A system for rendering audio signals in a virtual reality rendering environment, said system comprising:
A renderer configured to render an origin audio signal of an audio source from an origin source location on an origin unit sphere surrounding the origin listening position of the listener;
a receiver configured to receive an indication of movement of the listener from the origin listening location to the destination listening location; and
As a processor:
determining a destination source location of the audio source on the destination unit sphere around the destination listening position based on the origin source location by projecting the origin source location from the origin unit sphere onto the destination unit sphere; and
comprising a processor configured to determine a destination audio signal of the audio source based on the originating audio signal;
The above renderer is further configured to render the destination audio signal of the audio source from the destination source location on the destination unit sphere around the destination listening location,
The system wherein the above origin source location is projected from the origin unit sphere onto the destination unit sphere by perspective projection to the destination listening location.

In Article 23,
The above system:
Further comprising a pre-processing unit configured to determine the destination audio signal of the audio source and the location of the destination source,
The above renderer is a 3D audio renderer, system.

In Article 23,
A system wherein the processor is further configured to adapt rendering of an audio signal of an audio source on a unit sphere around a listening position of the listener according to rotational movement of the listener's head but not according to translational movement of the listener's head.

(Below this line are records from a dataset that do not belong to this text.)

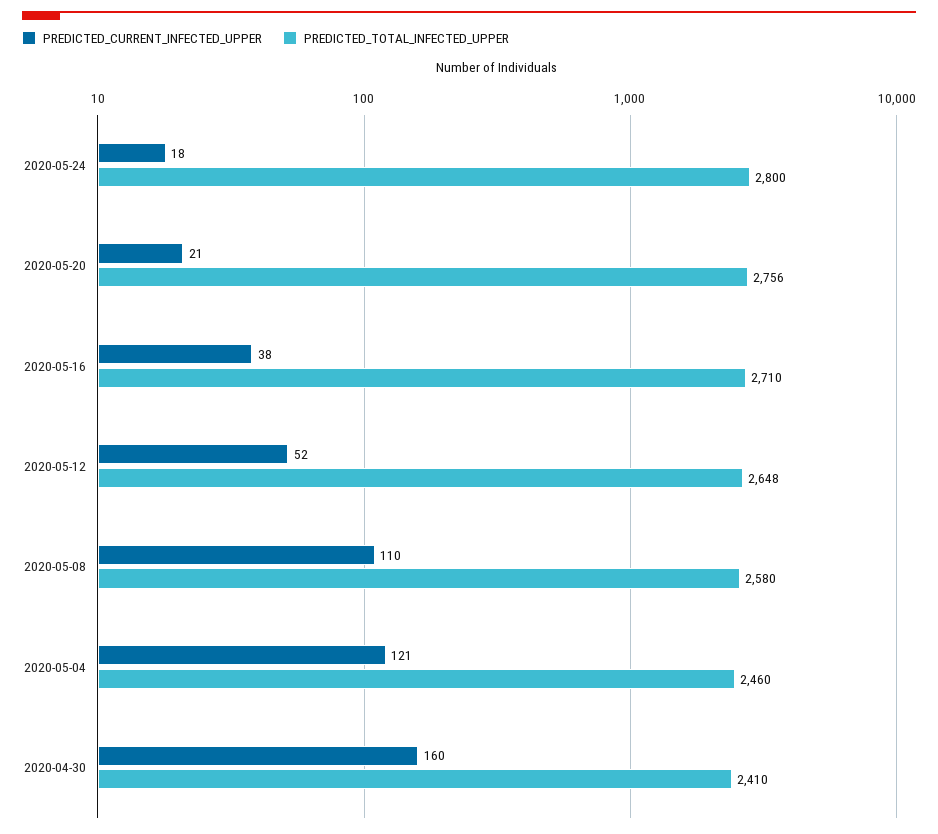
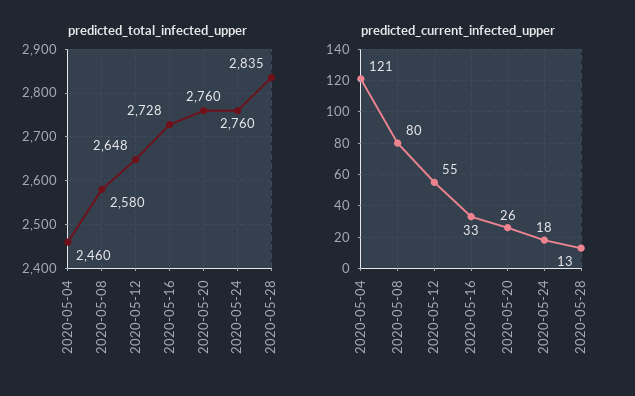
PREDICTED_TOTAL_INFECTED_UPPER, 2020-05-24: 2800 -> 2760
PREDICTED_CURRENT_INFECTED_UPPER, 2020-05-20: 21 -> 26
PREDICTED_TOTAL_INFECTED_UPPER, 2020-05-20: 2756 -> 2760
PREDICTED_CURRENT_INFECTED_UPPER, 2020-05-16: 38 -> 33
PREDICTED_TOTAL_INFECTED_UPPER, 2020-05-16: 2710 -> 2728
PREDICTED_CURRENT_INFECTED_UPPER, 2020-05-12: 52 -> 55
PREDICTED_CURRENT_INFECTED_UPPER, 2020-05-08: 110 -> 80
PREDICTED_CURRENT_INFECTED_UPPER, 2020-04-30: 160 -> none
PREDICTED_TOTAL_INFECTED_UPPER, 2020-04-30: 2410 -> none
PREDICTED_TOTAL_INFECTED_UPPER, 2020-05-28: none -> 2835
PREDICTED_CURRENT_INFECTED_UPPER, 2020-05-28: none -> 13

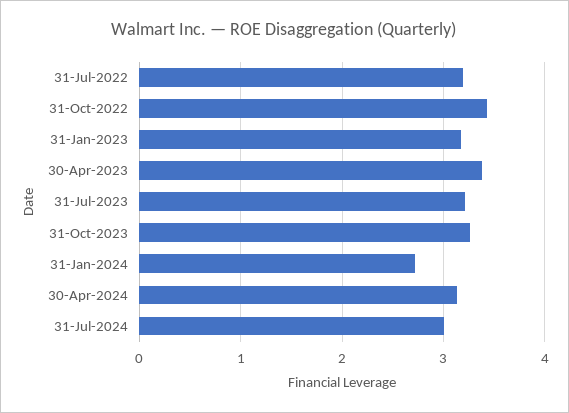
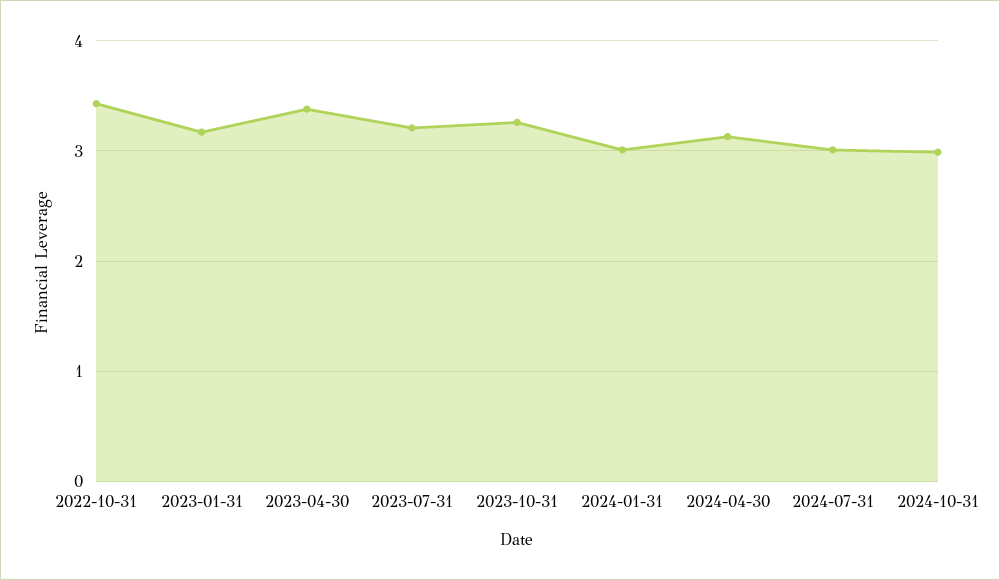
31-Jul-2022: 3.2 -> none
31-Jan-2024: 2.7 -> 3
2024-10-31: none -> 3

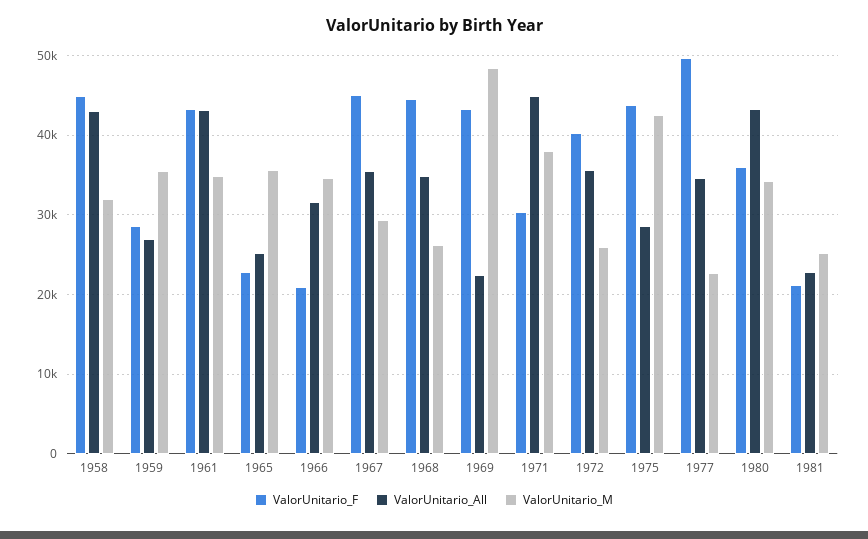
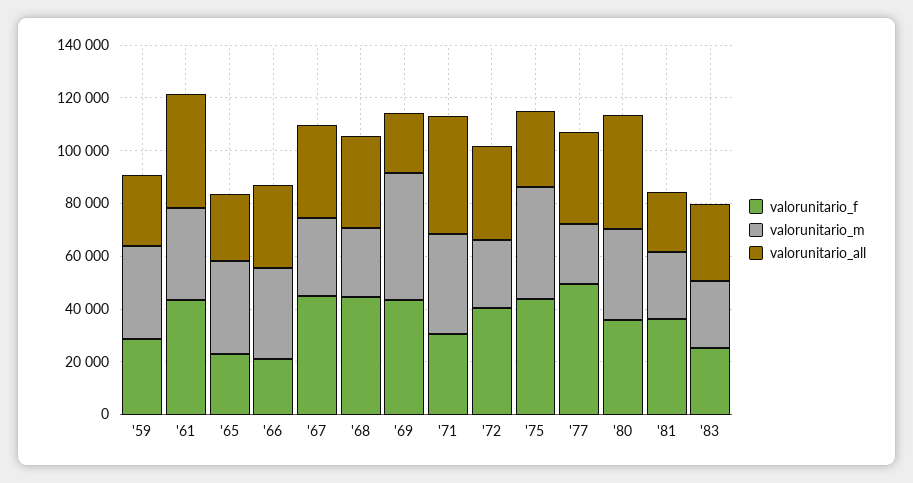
ValorUnitario_F, 1958: 45000 -> none
ValorUnitario_All, 1958: 43000 -> none
ValorUnitario_M, 1958: 32000 -> none
ValorUnitario_F, 1981: 21000 -> 35000
ValorUnitario_F, '83: none -> 25000
ValorUnitario_M, '83: none -> 25000
ValorUnitario_All, '83: none -> 30000

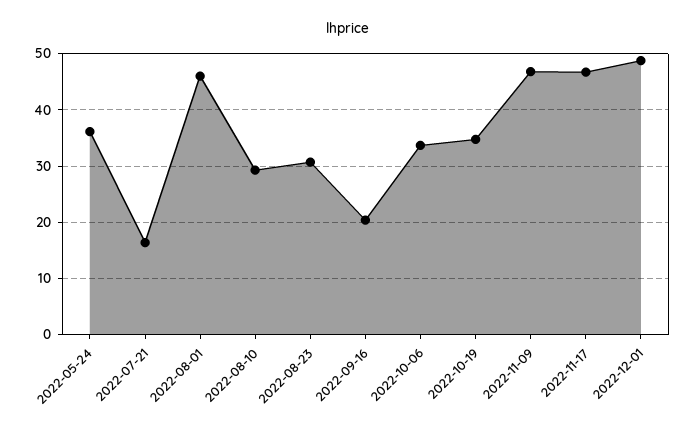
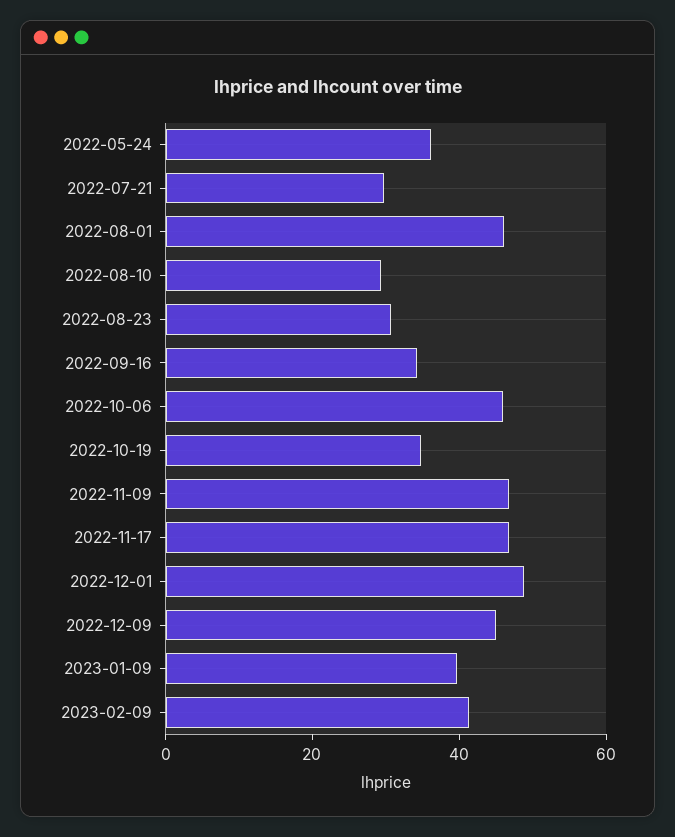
2022-07-21: 16 -> 30
2022-09-16: 20 -> 35
2022-10-06: 34 -> 45
2022-12-09: none -> 45
2023-01-09: none -> 40
2023-02-09: none -> 40

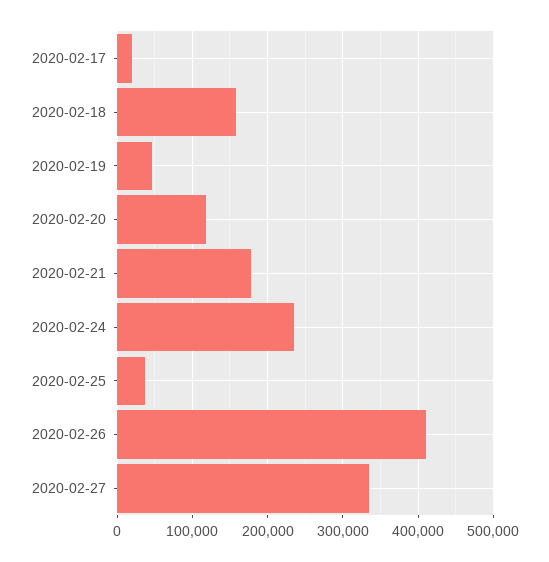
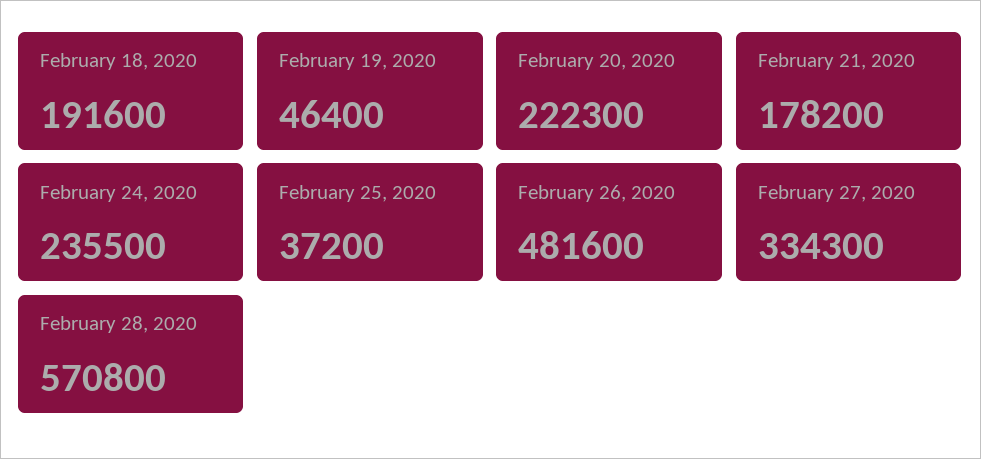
2020-02-17: 20000 -> none
2020-02-18: 160000 -> 191600
2020-02-20: 120000 -> 222300
2020-02-26: 410000 -> 481600
February 28, 2020: none -> 570800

A virtual reality audio renderer for rendering audio signals in a virtual reality rendering environment, said audio renderer comprising:
A 3D audio renderer configured to render an audio signal of an audio source from a source location on a unit sphere surrounding a listening position of a listener within the virtual reality rendering environment; and
As a preprocessing unit,
determining a new listening position of said listener within said virtual reality rendering environment; and
configured to update the source position of the audio source and the audio signal with respect to a unit sphere around the new listening position, wherein the source position of the audio source with respect to the unit sphere around the new listening position is determined by projecting the source position on the unit sphere around the listening position onto the unit sphere around the new listening position, the preprocessing unit comprising;
A virtual reality audio renderer wherein the 3D audio renderer is configured to render the updated audio signal of the audio source from the updated source location on the unit sphere around the new listening position, the source location being projected from the unit sphere around the listening position onto the unit sphere around the new listening position by perspective projection for the new listening position, and the unit sphere around the listening position and the unit sphere around the new listening position have the same radius.